DATA RECORDS =
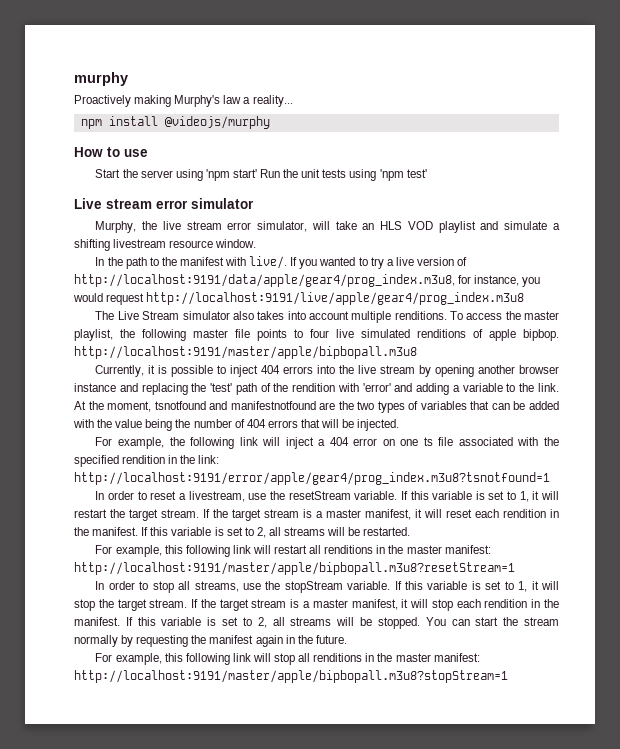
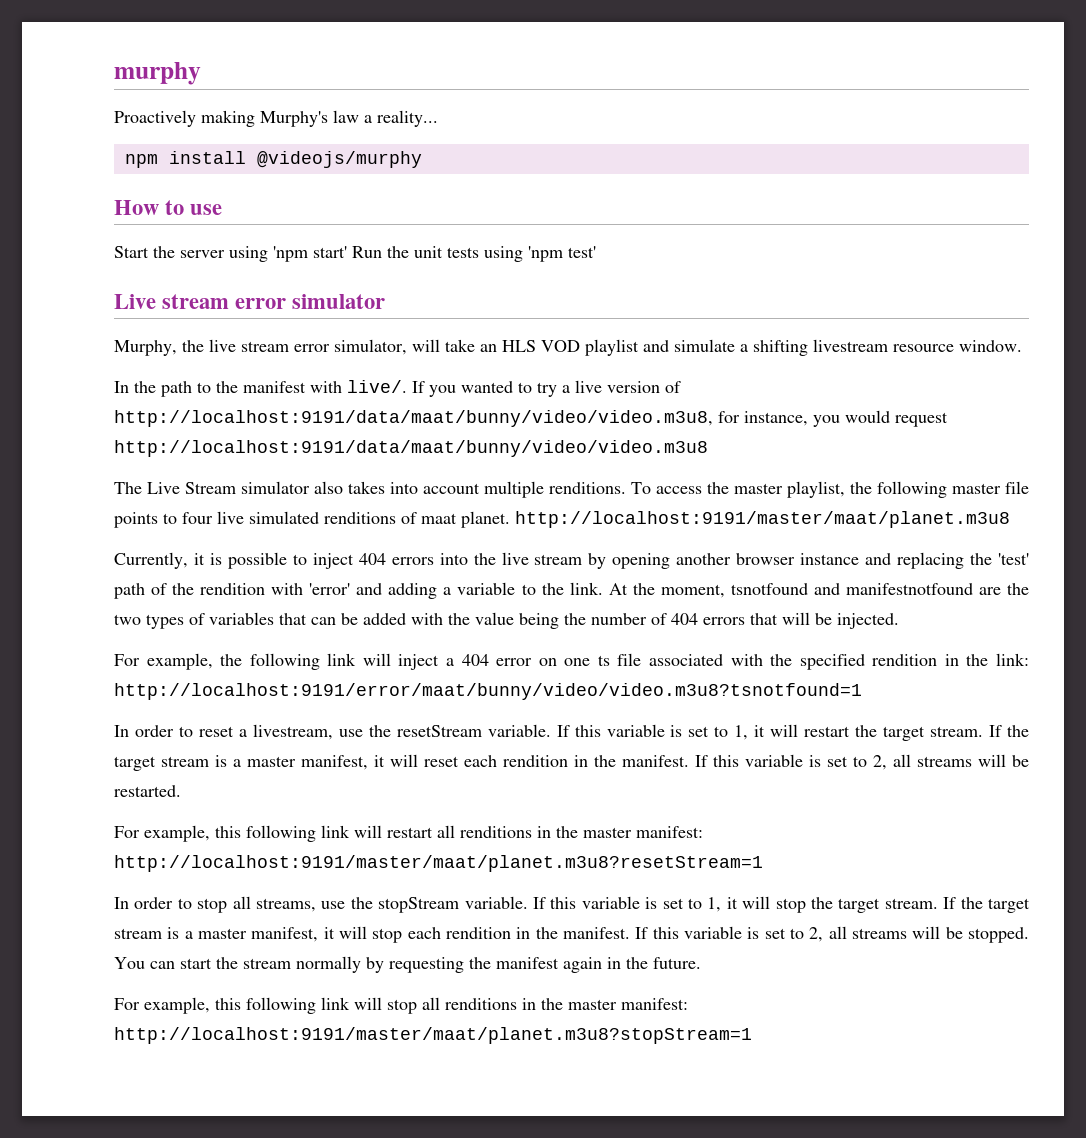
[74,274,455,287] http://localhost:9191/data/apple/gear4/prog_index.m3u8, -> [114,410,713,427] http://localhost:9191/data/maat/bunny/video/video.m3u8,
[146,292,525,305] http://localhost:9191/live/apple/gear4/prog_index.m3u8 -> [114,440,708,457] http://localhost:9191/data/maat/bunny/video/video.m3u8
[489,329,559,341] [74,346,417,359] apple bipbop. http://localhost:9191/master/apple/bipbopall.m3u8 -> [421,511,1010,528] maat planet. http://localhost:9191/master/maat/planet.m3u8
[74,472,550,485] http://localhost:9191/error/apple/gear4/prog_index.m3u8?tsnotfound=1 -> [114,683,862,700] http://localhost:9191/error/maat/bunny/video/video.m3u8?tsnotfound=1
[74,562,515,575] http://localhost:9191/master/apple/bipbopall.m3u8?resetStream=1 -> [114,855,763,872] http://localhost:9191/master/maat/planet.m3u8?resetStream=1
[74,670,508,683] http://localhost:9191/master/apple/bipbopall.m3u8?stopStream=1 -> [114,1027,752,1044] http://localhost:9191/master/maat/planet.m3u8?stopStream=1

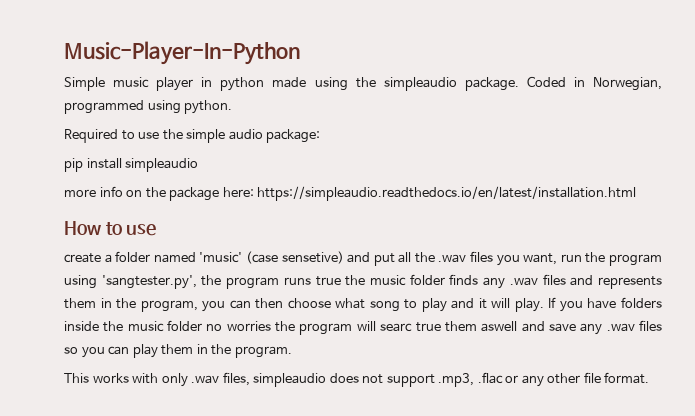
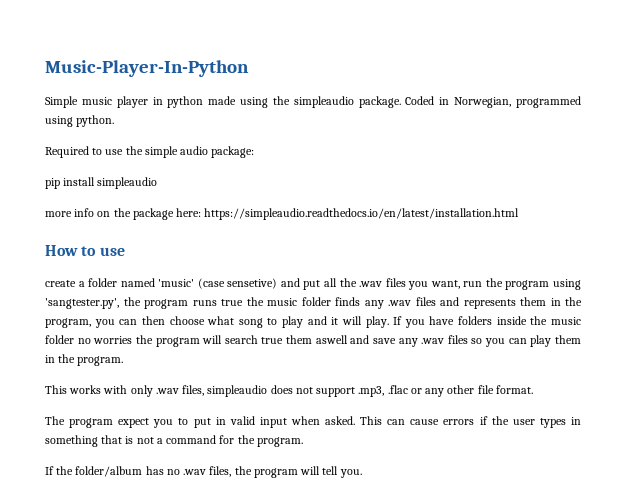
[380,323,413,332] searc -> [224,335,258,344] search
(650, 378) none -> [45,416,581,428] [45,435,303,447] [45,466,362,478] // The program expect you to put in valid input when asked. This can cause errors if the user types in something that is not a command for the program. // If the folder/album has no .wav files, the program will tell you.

PROBLEM DETAILS =
Skip the pictures and reproduce all remaining entries exactly.

RESULT FOR THIS EXERCISE =
[74,274,455,287] http://localhost:9191/data/apple/gear4/prog_index.m3u8, -> [114,410,713,427] http://localhost:9191/data/maat/bunny/video/video.m3u8,
[146,292,525,305] http://localhost:9191/live/apple/gear4/prog_index.m3u8 -> [114,440,708,457] http://localhost:9191/data/maat/bunny/video/video.m3u8
[489,329,559,341] [74,346,417,359] apple bipbop. http://localhost:9191/master/apple/bipbopall.m3u8 -> [421,511,1010,528] maat planet. http://localhost:9191/master/maat/planet.m3u8
[74,472,550,485] http://localhost:9191/error/apple/gear4/prog_index.m3u8?tsnotfound=1 -> [114,683,862,700] http://localhost:9191/error/maat/bunny/video/video.m3u8?tsnotfound=1
[74,562,515,575] http://localhost:9191/master/apple/bipbopall.m3u8?resetStream=1 -> [114,855,763,872] http://localhost:9191/master/maat/planet.m3u8?resetStream=1
[74,670,508,683] http://localhost:9191/master/apple/bipbopall.m3u8?stopStream=1 -> [114,1027,752,1044] http://localhost:9191/master/maat/planet.m3u8?stopStream=1

[380,323,413,332] searc -> [224,335,258,344] search
(650, 378) none -> [45,416,581,428] [45,435,303,447] [45,466,362,478] // The program expect you to put in valid input when asked. This can cause errors if the user types in something that is not a command for the program. // If the folder/album has no .wav files, the program will tell you.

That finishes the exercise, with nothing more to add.